In the project we integrate advanced sensors, such as multi-wavelength fluorometers and underwater laser cameras, to state-of-the-art robots and develop machine-learning algorithm for automatic identification of marine features and marine organisms. Monitoring and management of marine environments and infrastructures is a challenging and costly activity due to the considerable heterogeneity of the oceans, which display large changes in water conditions (e.g. current, visibility), water quality (e.g., nutrient loads, carbon content) and marine life, at all scales from few meters to thousand of kilometers. There is a need to achieve cost effective solutions in infrastructure inspections as well as water sampling, analyses and observations performed directly in the ocean (in-situ) and at temporal and spatial scales relevant for the processes investigated. This requires solving specific challenges since: a) in-situ sensors and analytical probes are still limited; b) collection of long-time series is problematic; c) infrequent sampling cannot capture transients and episodic events.
The project is divided in three workpackages.
- D1.1 Purchase, assembly and testing an underwater robotic unit (M1.1).

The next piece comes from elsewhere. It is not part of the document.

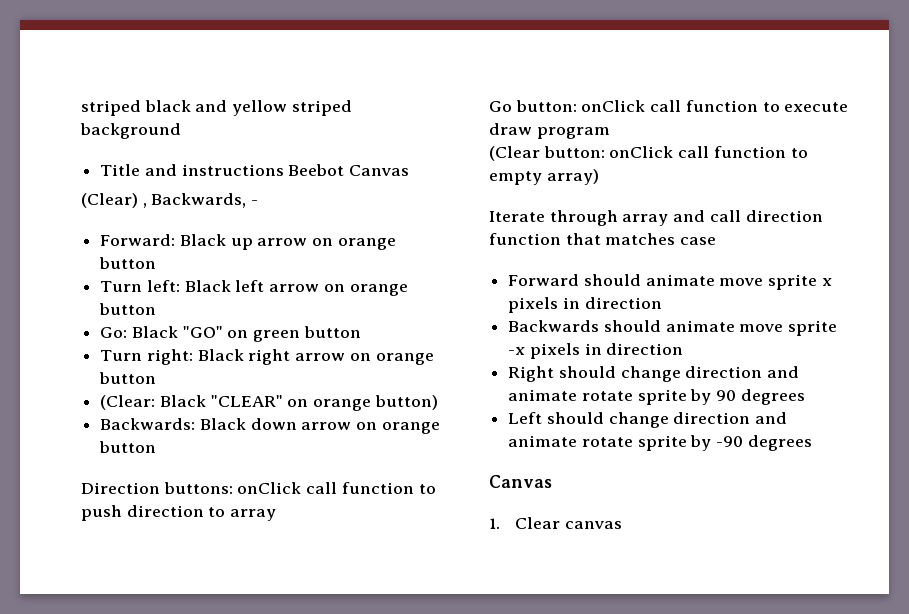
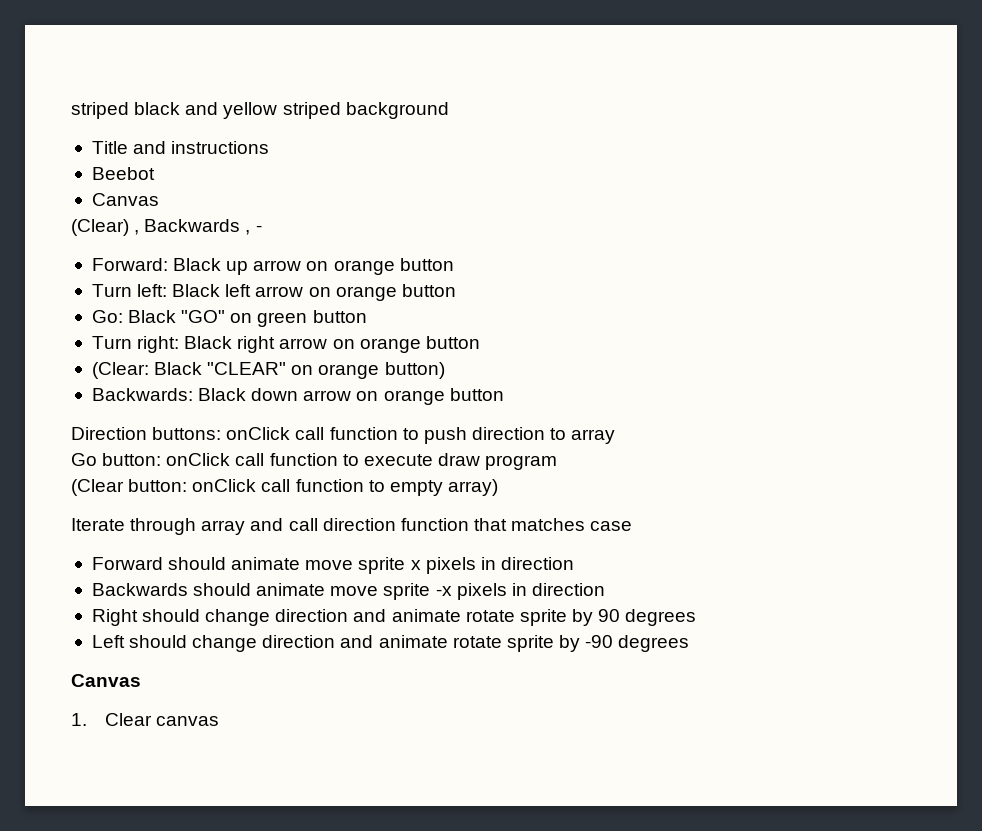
(284, 170) none -> (270, 147) //
(345, 170) none -> (155, 173) //
[151,193,247,208] Backwards, -> [144,219,251,235] Backwards ,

- D1.2 Integration of the camera sensor (M1.2).
- D1.3 Integration of the fluorescence sensor (M1.3).
- D1.4 Design of an integrated mechanical sampling device (M1.4).
WP1 Integration of sensors
- D2.1 Data collection
- D2.2 Pattern identification algorithm.
- D2.3 Cognition and action control (M2.3).
WP2 Cognition and target sampling algorithm
- E3.1 Course integration (M3.1).
- E3.2 BSc and MSc projects (M3.2).
- I3.3 Demonstration to stakeholders (M3.3).